Eric Verhaeghe : L'Etat, en France, est en expansion constante et incontrôlée, comme l'univers. Il nous place dans une spirale extrêmement négative.
De ce point de vue, il faut ouvrir un débat transparent avec les keynésiens. A titre personnel, je suis assez d'accord pour dire qu'un investissement public est, d'une façon ou d'une autre, un accélérateur de croissance. Par exemple si la France décidait d'investir massivement dans les réseaux de fibre optique, la dépense publique contribuerait fortement à des gains de productivité dans le secteur privé.
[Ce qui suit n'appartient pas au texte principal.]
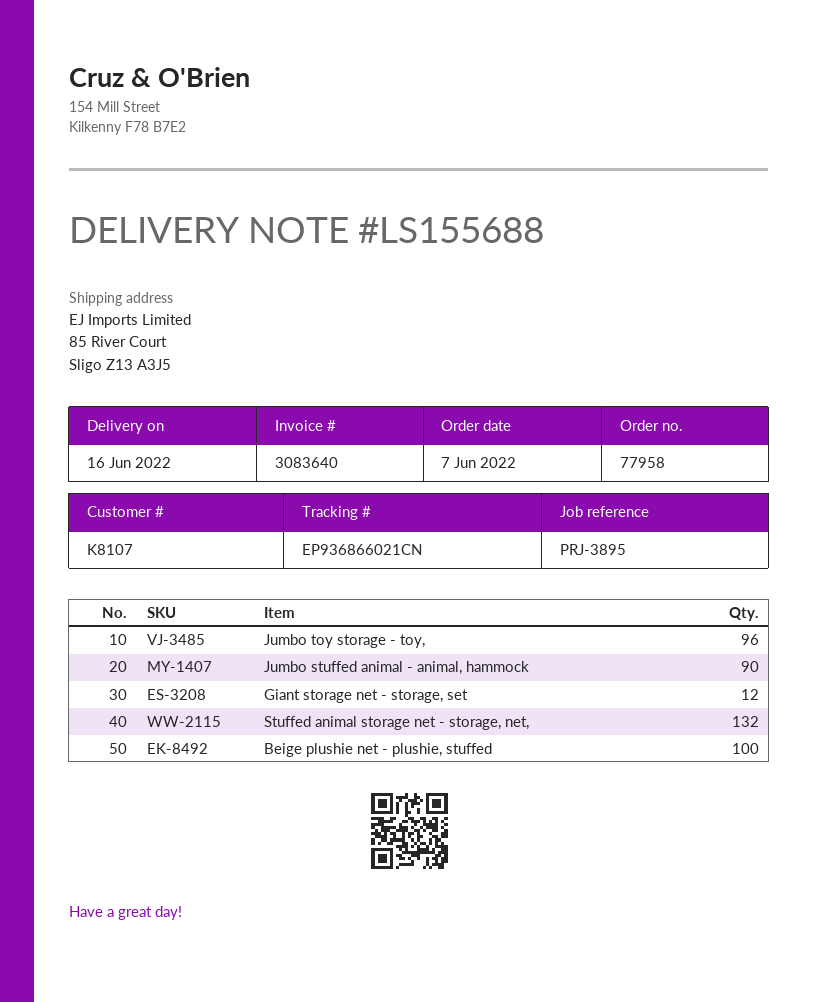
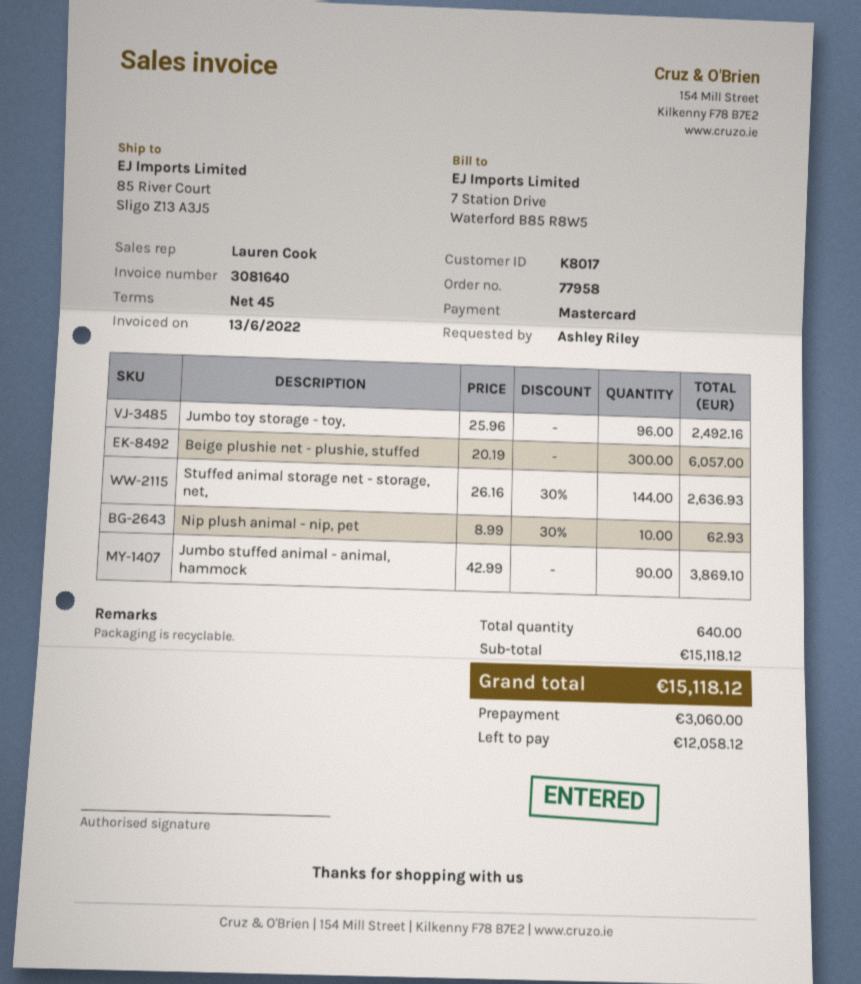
invoice number: 3083640 -> 3081640
customer number: K8107 -> K8017
Giant storage net - storage, set: 12 -> none
Stuffed animal storage net - storage, net,: 132 -> 144
Beige plushie net - plushie, stuffed: 100 -> 300
Nip plush animal - nip, pet: none -> 10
Le problème est que cette théorie est détournée de son sens. Elle est invoquée pour justifier n'importe quelle dépense publique, comme si gaspiller l'argent dans le service public allait par principe contribuer à la croissance. Evidemment, recruter des fonctionnaires sans savoir à quoi ils vont effectivement servir est une saignée dans le corps de la nation, qui ne sert absolument à rien, sauf à produire des boulets que le secteur privé doit traîner derrière lui pendant 40 ans. Cela n'a rien à voir avec de l'investissement public.
Globalement, depuis vingt ans, les Français paient de plus en plus pour une administration qui fonctionne de moins en moins bien. Le plus grand scandale est celui de l'école, dont le coût est sans cesse plus élevé, et dont la performance est sans cesse plus basse. Se ruiner en impôts pour financer des écoles qui décérèbrent nos enfants est une aberration.
Peu à peu, la présence envahissante de l'Etat dans la vie privée et dans les esprits neutralise toute capacité à prendre des risques pour innover. La France se fonctionnarise. C'est probablement son handicap majeur aujourd'hui.